By this time, he had built himself a reputation as a regular guy who was adept at working with young and developing artists in the studio. Largely by accident, he had also built the reputation as a great manager, someone who was the antithesis of the sleazy, cigar-chomping stereotype. Soon some very talented people were beating a path to his door.
Then fate intervened again, this time as the file-sharing revolution took off. “In retrospect, I didn’t know that the music industry was going to go to shit, (so getting into artist development) was a good move because the record companies don’t allow artists a few years to grow anymore,” he explains. “Because sales are dropping, those in the industry have to wear more hats and the fact that I was a songwriter, and a manager, and a producer, meant that I could do all of those things. I was kind of lucky that way.”

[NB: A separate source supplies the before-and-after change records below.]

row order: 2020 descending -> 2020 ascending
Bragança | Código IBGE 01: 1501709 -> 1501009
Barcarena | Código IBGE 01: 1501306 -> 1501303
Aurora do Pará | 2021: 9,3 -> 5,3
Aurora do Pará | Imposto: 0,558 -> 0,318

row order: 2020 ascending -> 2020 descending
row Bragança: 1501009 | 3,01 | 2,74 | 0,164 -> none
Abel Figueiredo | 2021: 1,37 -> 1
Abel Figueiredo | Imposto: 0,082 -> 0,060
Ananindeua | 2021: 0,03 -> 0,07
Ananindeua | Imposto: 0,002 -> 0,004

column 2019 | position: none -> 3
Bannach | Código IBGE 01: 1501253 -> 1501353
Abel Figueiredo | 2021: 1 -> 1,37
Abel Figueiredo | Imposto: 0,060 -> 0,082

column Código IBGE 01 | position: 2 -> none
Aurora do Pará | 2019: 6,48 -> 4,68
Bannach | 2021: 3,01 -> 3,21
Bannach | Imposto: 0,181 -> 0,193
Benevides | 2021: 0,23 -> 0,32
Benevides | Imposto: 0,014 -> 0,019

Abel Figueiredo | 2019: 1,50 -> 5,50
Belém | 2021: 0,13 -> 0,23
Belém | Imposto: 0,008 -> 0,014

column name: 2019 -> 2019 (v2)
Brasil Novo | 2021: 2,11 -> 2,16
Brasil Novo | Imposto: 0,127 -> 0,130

The challenges presented by the current state of the music business are testing everything Burke-Gaffney has learned over the years. The bulk of his management energies at the moment centre around Kyle Riabko, a Saskatoon soul/funk prodigy whom Burke-Gaffney has mentored since Riabko was 14, and has since secured a deal for with Columbia Records.

Burke-Gaffney manages all aspects of Riabko’s career, taking full advantage of the current multimedia options available, in order to break this artist of substance in the age of Britney Spears.

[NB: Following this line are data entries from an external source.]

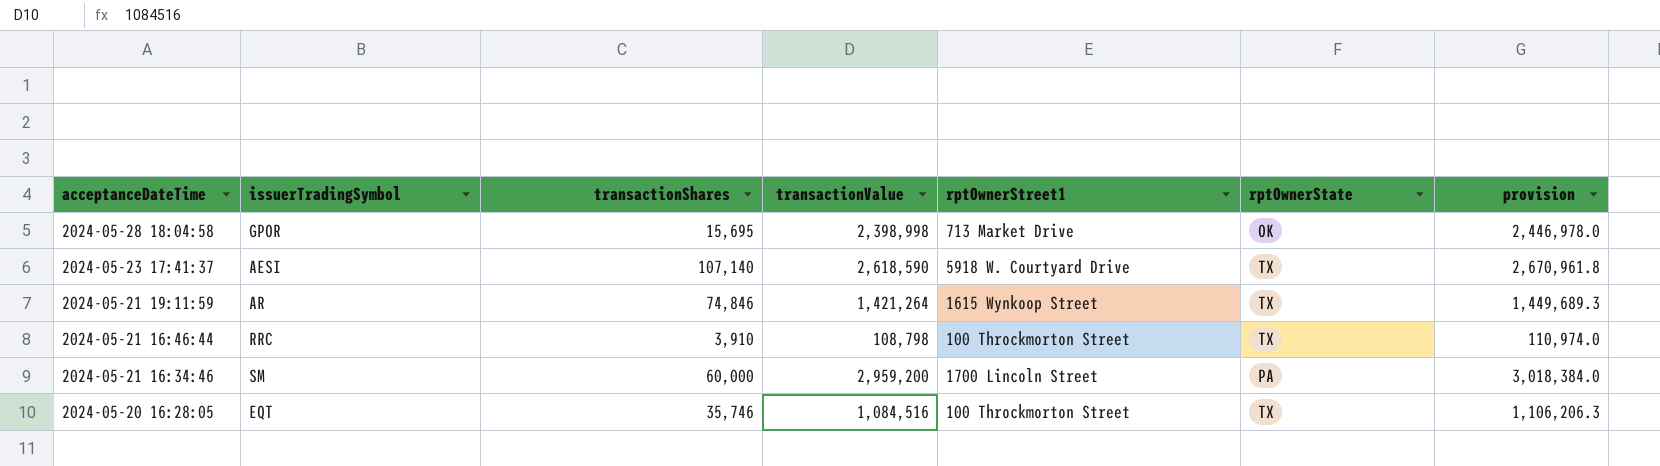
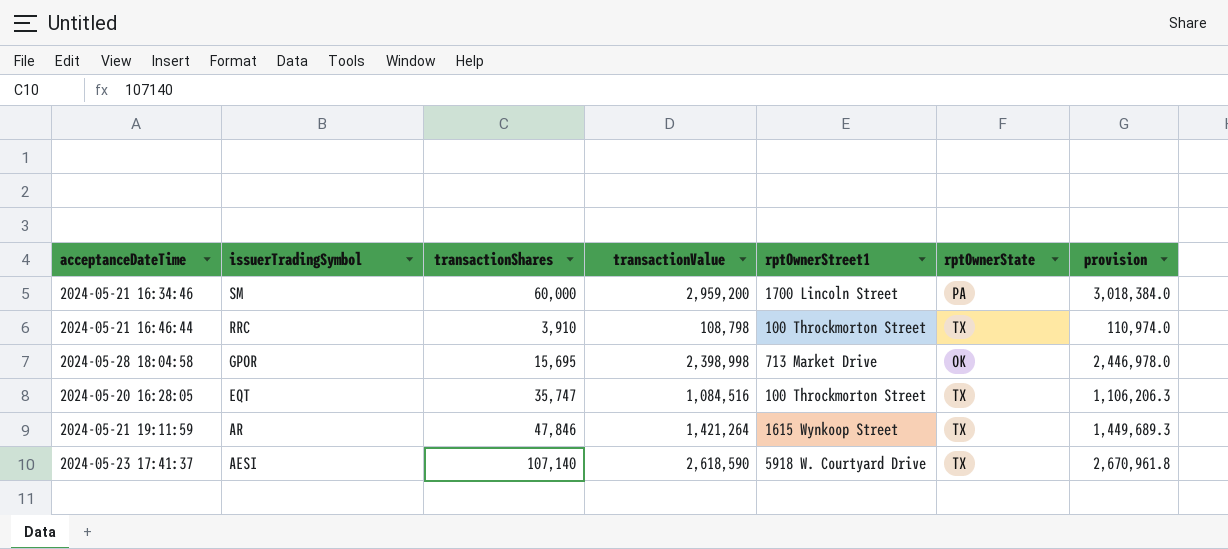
row order: acceptanceDateTime descending -> issuerTradingSymbol descending
2024-05-20 16:28:05 | transactionShares: 35,746 -> 35,747
2024-05-21 19:11:59 | transactionShares: 74,846 -> 47,846

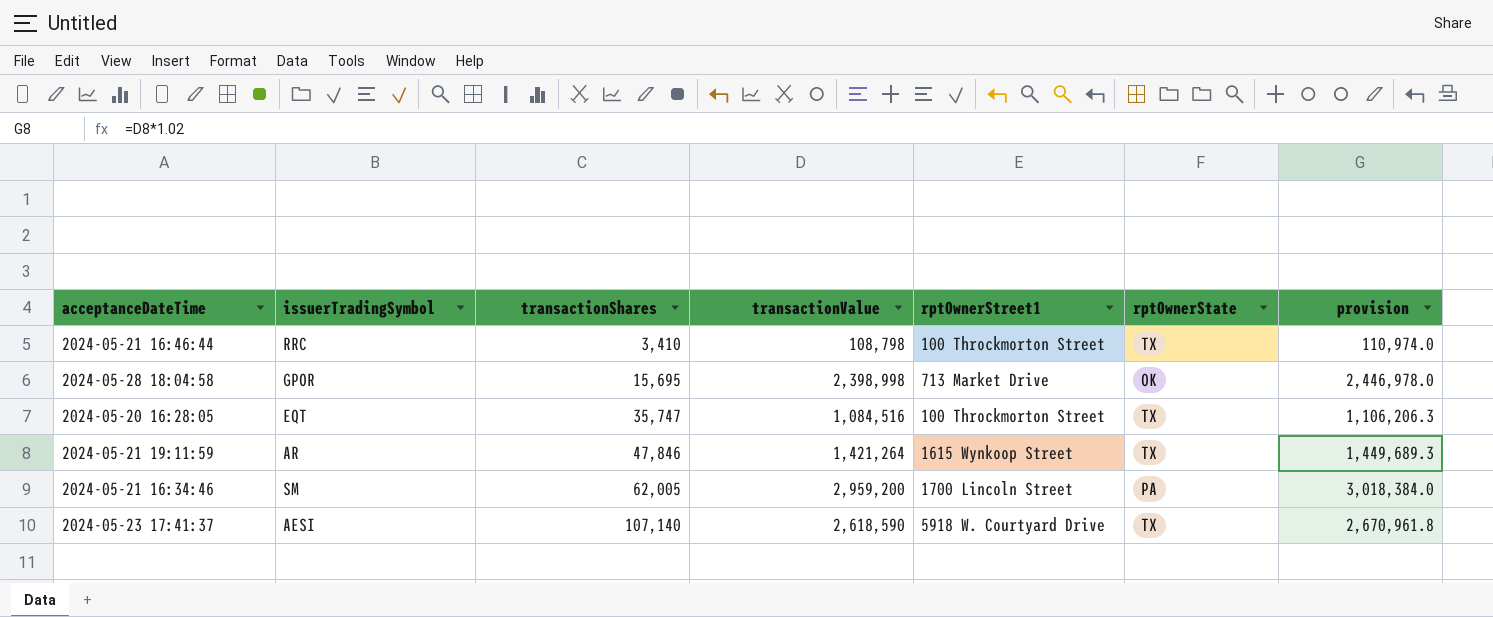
row order: issuerTradingSymbol descending -> transactionShares ascending
2024-05-21 16:46:44 | transactionShares: 3,910 -> 3,410
2024-05-21 16:34:46 | transactionShares: 60,000 -> 62,005

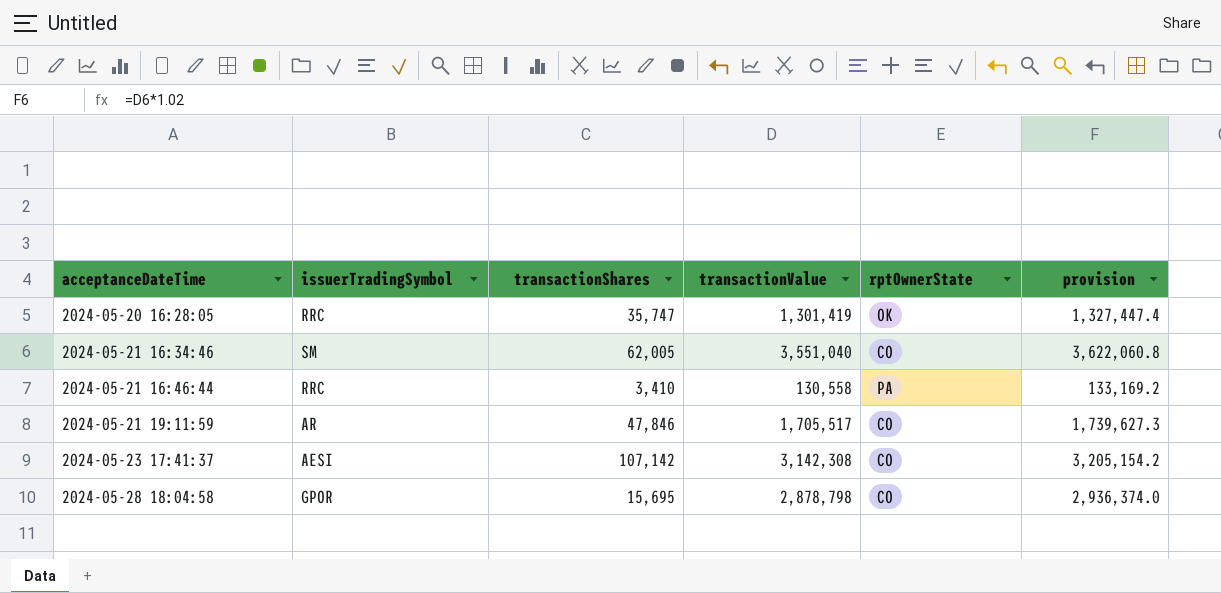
row order: transactionShares ascending -> acceptanceDateTime ascending
column rptOwnerStreet1 | position: 5 -> none
2024-05-20 16:28:05 | issuerTradingSymbol: EQT -> RRC
2024-05-20 16:28:05 | transactionValue: 1,084,516 -> 1,301,419
2024-05-20 16:28:05 | rptOwnerState: TX -> OK
2024-05-20 16:28:05 | provision: 1,106,206.3 -> 1,327,447.4
2024-05-21 16:34:46 | transactionValue: 2,959,200 -> 3,551,040
2024-05-21 16:34:46 | rptOwnerState: PA -> CO
2024-05-21 16:34:46 | provision: 3,018,384.0 -> 3,622,060.8
2024-05-21 16:46:44 | transactionValue: 108,798 -> 130,558
2024-05-21 16:46:44 | rptOwnerState: TX -> PA
2024-05-21 16:46:44 | provision: 110,974.0 -> 133,169.2
2024-05-21 19:11:59 | transactionValue: 1,421,264 -> 1,705,517
2024-05-21 19:11:59 | rptOwnerState: TX -> CO
2024-05-21 19:11:59 | provision: 1,449,689.3 -> 1,739,627.3
2024-05-23 17:41:37 | transactionShares: 107,140 -> 107,142
2024-05-23 17:41:37 | transactionValue: 2,618,590 -> 3,142,308
2024-05-23 17:41:37 | rptOwnerState: TX -> CO
2024-05-23 17:41:37 | provision: 2,670,961.8 -> 3,205,154.2
2024-05-28 18:04:58 | transactionValue: 2,398,998 -> 2,878,798
2024-05-28 18:04:58 | rptOwnerState: OK -> CO
2024-05-28 18:04:58 | provision: 2,446,978.0 -> 2,936,374.0

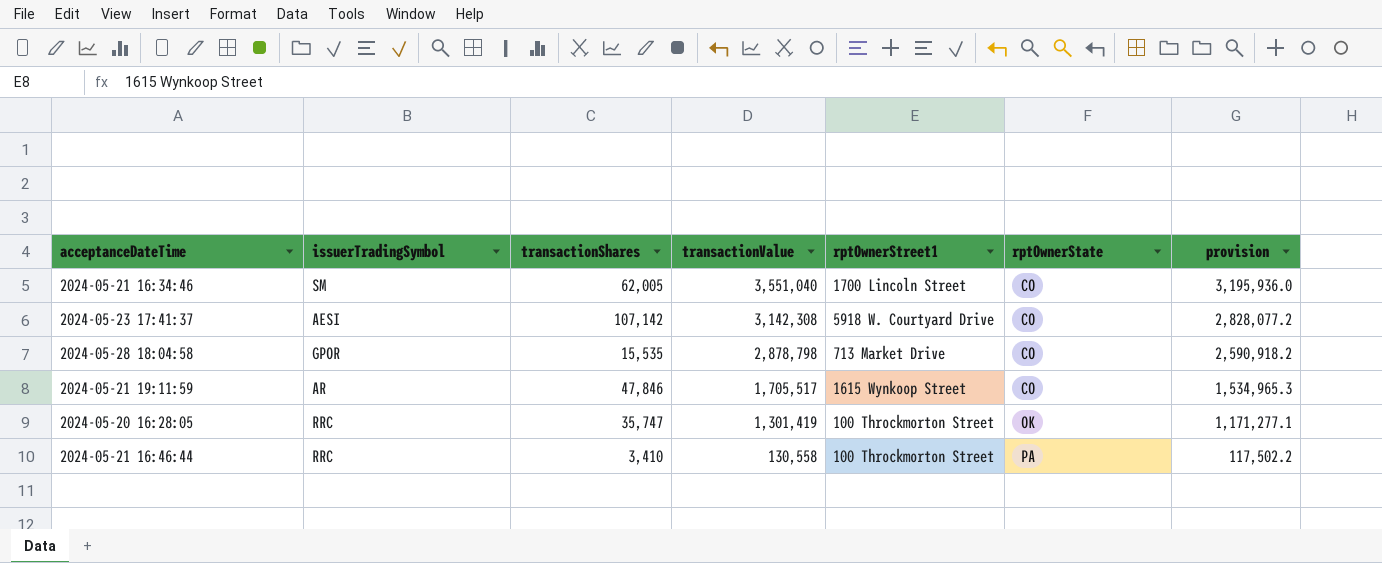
row order: acceptanceDateTime ascending -> transactionValue descending
column rptOwnerStreet1 | position: none -> 5
column provision | formula: [transactionValue] * 1.02 -> [transactionValue] * 0.9
2024-05-28 18:04:58 | transactionShares: 15,695 -> 15,535

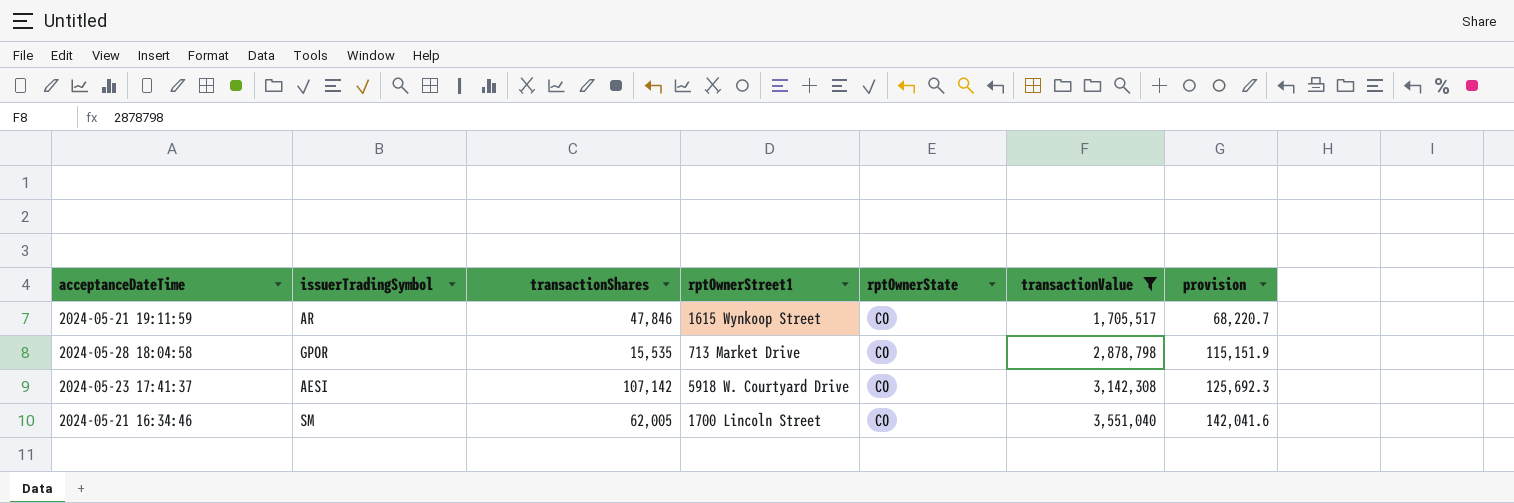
filter: none -> transactionValue >= 1,705,517
row order: transactionValue descending -> transactionValue ascending
column transactionValue | position: 4 -> 6
column provision | formula: [transactionValue] * 0.9 -> [transactionValue] * 0.04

Burke-Gaffney knows that record companies are looking for artists who come with a ready-made profile. Success like that of Daughtry and Hedley can be linked to the fact that both the singers of those bands spent weeks competing on American Idol and Canadian Idol. Getting those same results through marketing would cost way more than any record label is willing to put up, so Burke-Gaffney’s strategy is to raise Riabko’s profile by crossing over into television.

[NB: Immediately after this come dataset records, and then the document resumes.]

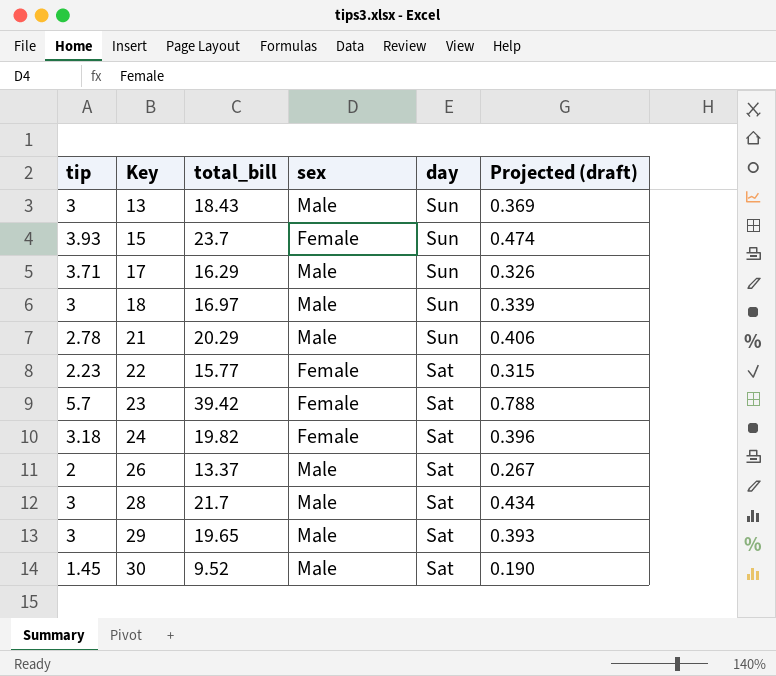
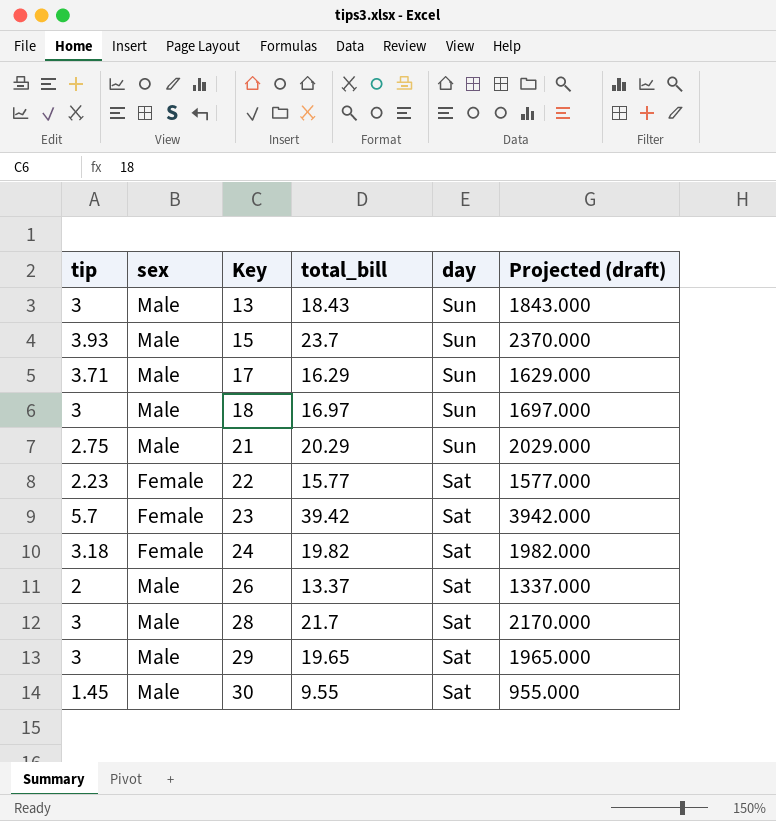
column sex | position: 4 -> 2
column Projected (draft) | formula: [total_bill] * 0.02 -> [total_bill] * 100
15 | sex: Female -> Male
21 | tip: 2.78 -> 2.75
30 | total_bill: 9.52 -> 9.55

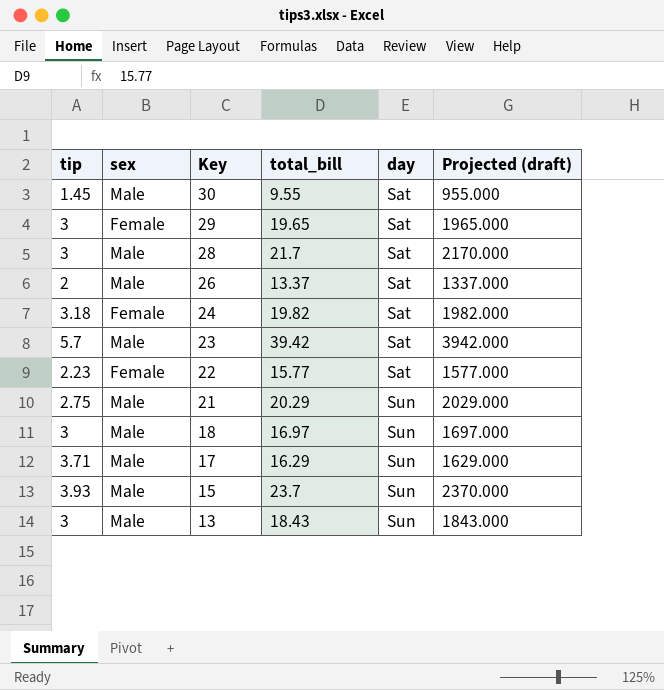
row order: Key ascending -> Key descending
29 | sex: Male -> Female
23 | sex: Female -> Male

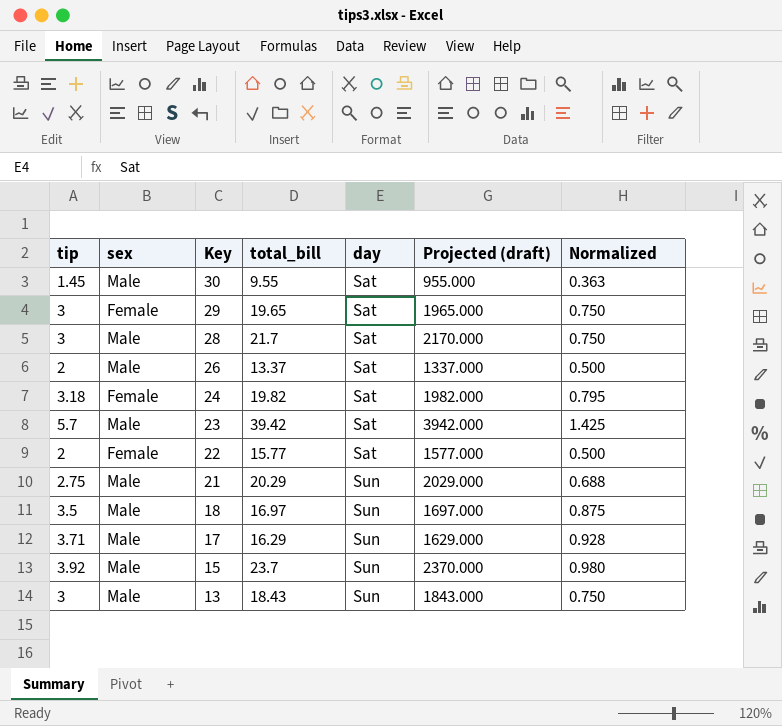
column Normalized | formula: none -> [tip] * 0.25
22 | tip: 2.23 -> 2
18 | tip: 3 -> 3.5
15 | tip: 3.93 -> 3.92

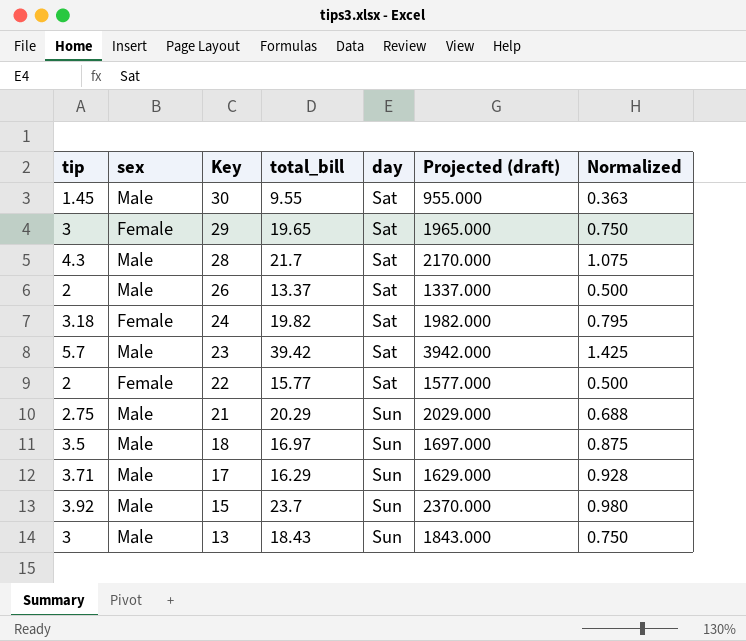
28 | tip: 3 -> 4.3
28 | Normalized: 0.750 -> 1.075

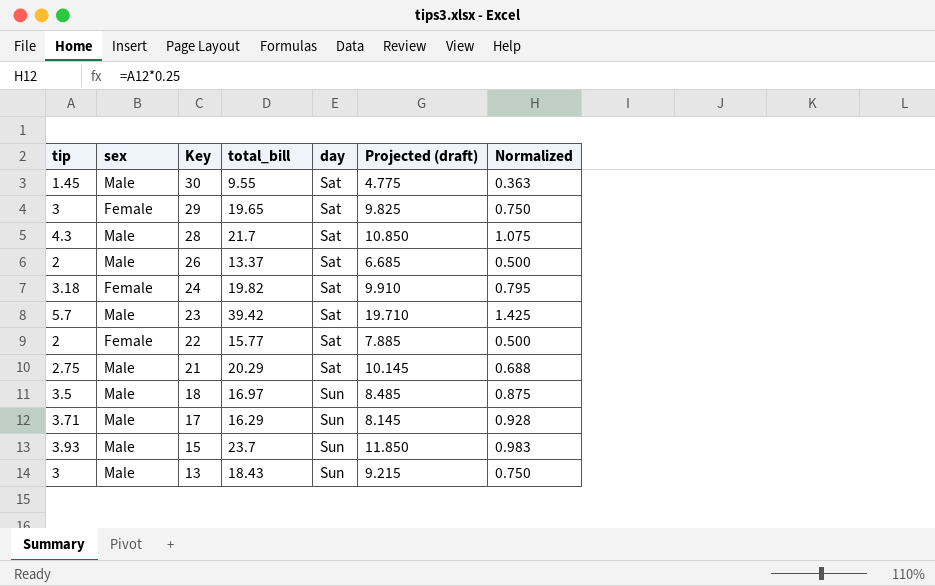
column Projected (draft) | formula: [total_bill] * 100 -> [total_bill] * 0.5
21 | day: Sun -> Sat
15 | tip: 3.92 -> 3.93
15 | Normalized: 0.980 -> 0.983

It so happens that he writes for a Canadian-produced show called Instant Star, which airs on Nickelodeon in the U.S. Using this connection, he secured Riabko appearances in several episodes playing a rock star — the first performer to guest on the show playing his own live music. He’s now trying to parlay those appearances into bigger things.
In late 2007 Burke-Gaffney headed to New York to speak with Nickelodeon about releasing a three-song EP, then incorporating footage from the show and getting it all up online to cross-promote both. He also secured his client an acting agent at mega-agency CAA in L.A., where Riabko charmed his way to several film auditions, including one in the next Oliver Stone picture. “In this era in the music business, these are the kinds of things you have to do,” says Burke-Gaffney.
Combine that marketing savvy with a network of artists gathered during his years as a performer and producer, and you’ve got something unique. “Record companies know I can take an artist here who is super talented in one area but missing something in another and help them,” he says. “I have this network of people and I just plug everybody into each other so that when I bring the artist to the label, they’re ready, which gives them the upper hand over someone the label just sees in a club.”
Kyle Riabko – calling from Baltimore during a U.S. tour – emphasizes the one thing that might be Chris Burke-Gaffney’s greatest strength: his nature. “When I ask him a question, he will never start talking before he knows the answer,” says Riabko. “Everything he does is for a reason. He’s not just going through the motions. We’ve had so many deep conversations – probably more than I’ve had with any other person in my life – about life, career, business, even love, and in all of those conversations, he’s never said a single thing that he didn’t believe. I think that’s the sign of a good manager and a good person.”